- [Exercise goal]: Note every line in the entries that contains the string "total", and copy it.

[Content revision data]
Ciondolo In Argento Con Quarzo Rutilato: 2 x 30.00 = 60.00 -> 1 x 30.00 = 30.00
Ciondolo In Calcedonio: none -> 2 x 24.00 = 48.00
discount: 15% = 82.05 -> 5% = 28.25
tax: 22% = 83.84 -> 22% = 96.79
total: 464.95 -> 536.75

...

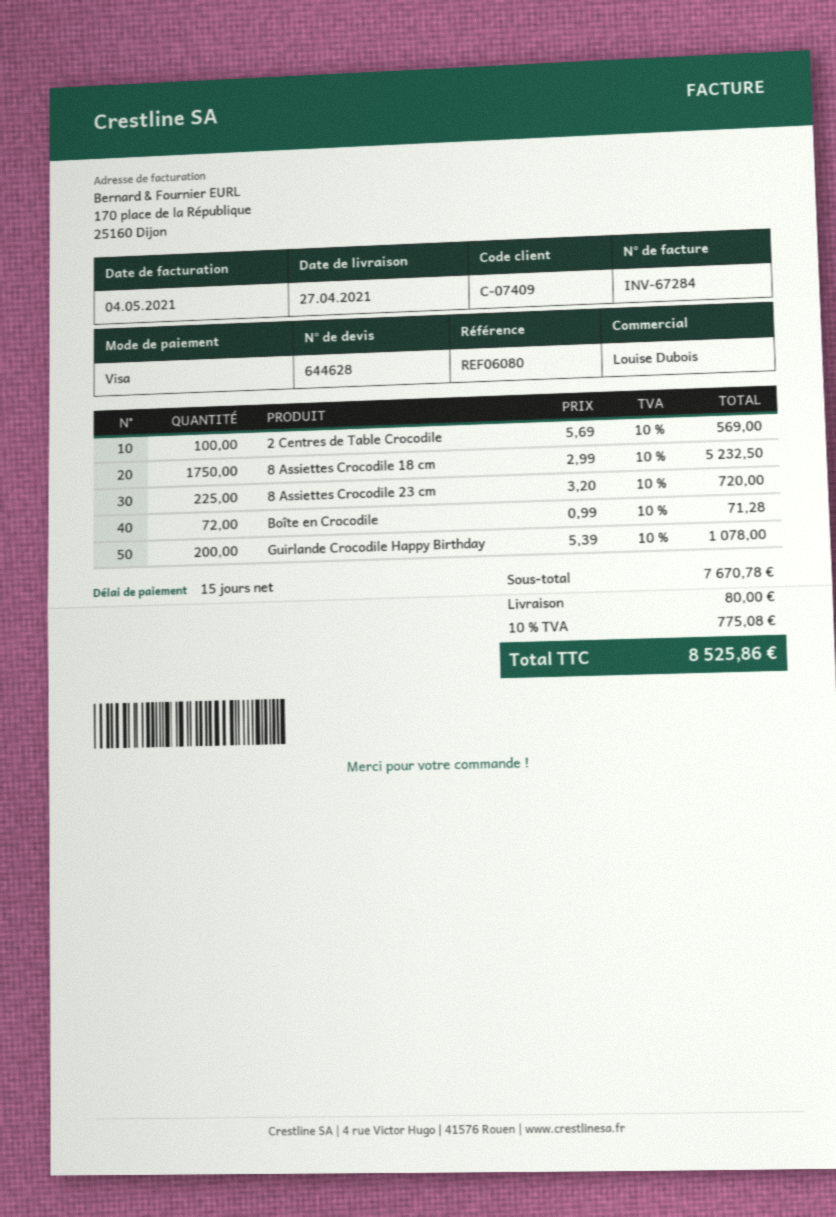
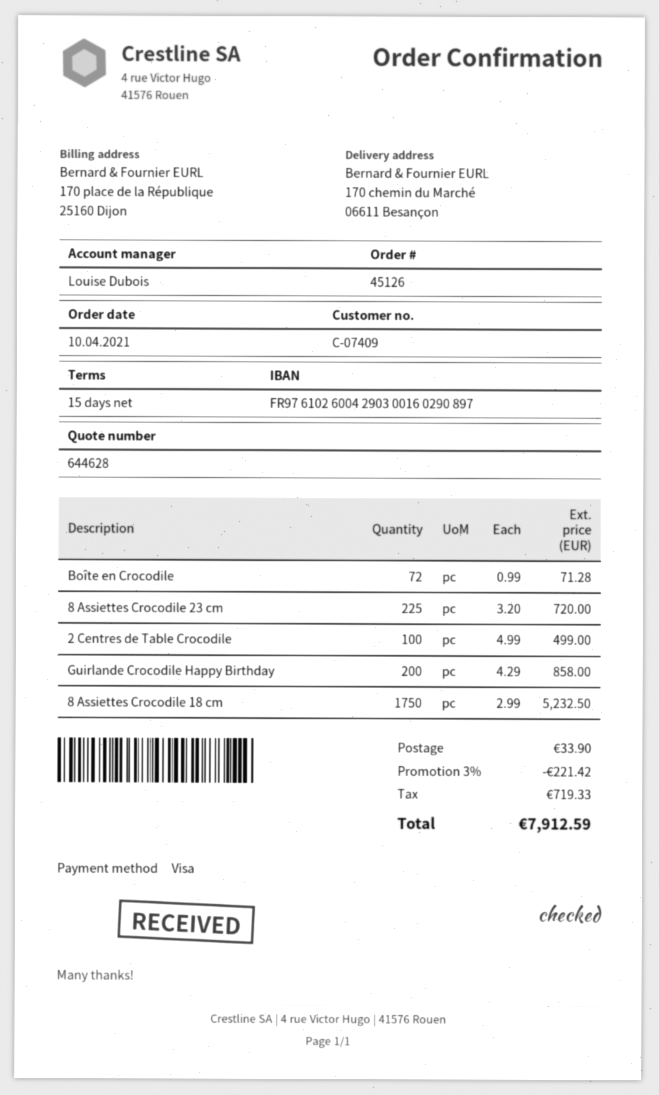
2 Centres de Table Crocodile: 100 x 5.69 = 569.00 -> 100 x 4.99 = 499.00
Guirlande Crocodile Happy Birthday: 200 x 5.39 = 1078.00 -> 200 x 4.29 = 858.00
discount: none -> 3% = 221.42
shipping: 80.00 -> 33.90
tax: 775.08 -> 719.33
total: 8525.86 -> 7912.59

- [Expected answer]:
total: 464.95 -> 536.75
total: 8525.86 -> 7912.59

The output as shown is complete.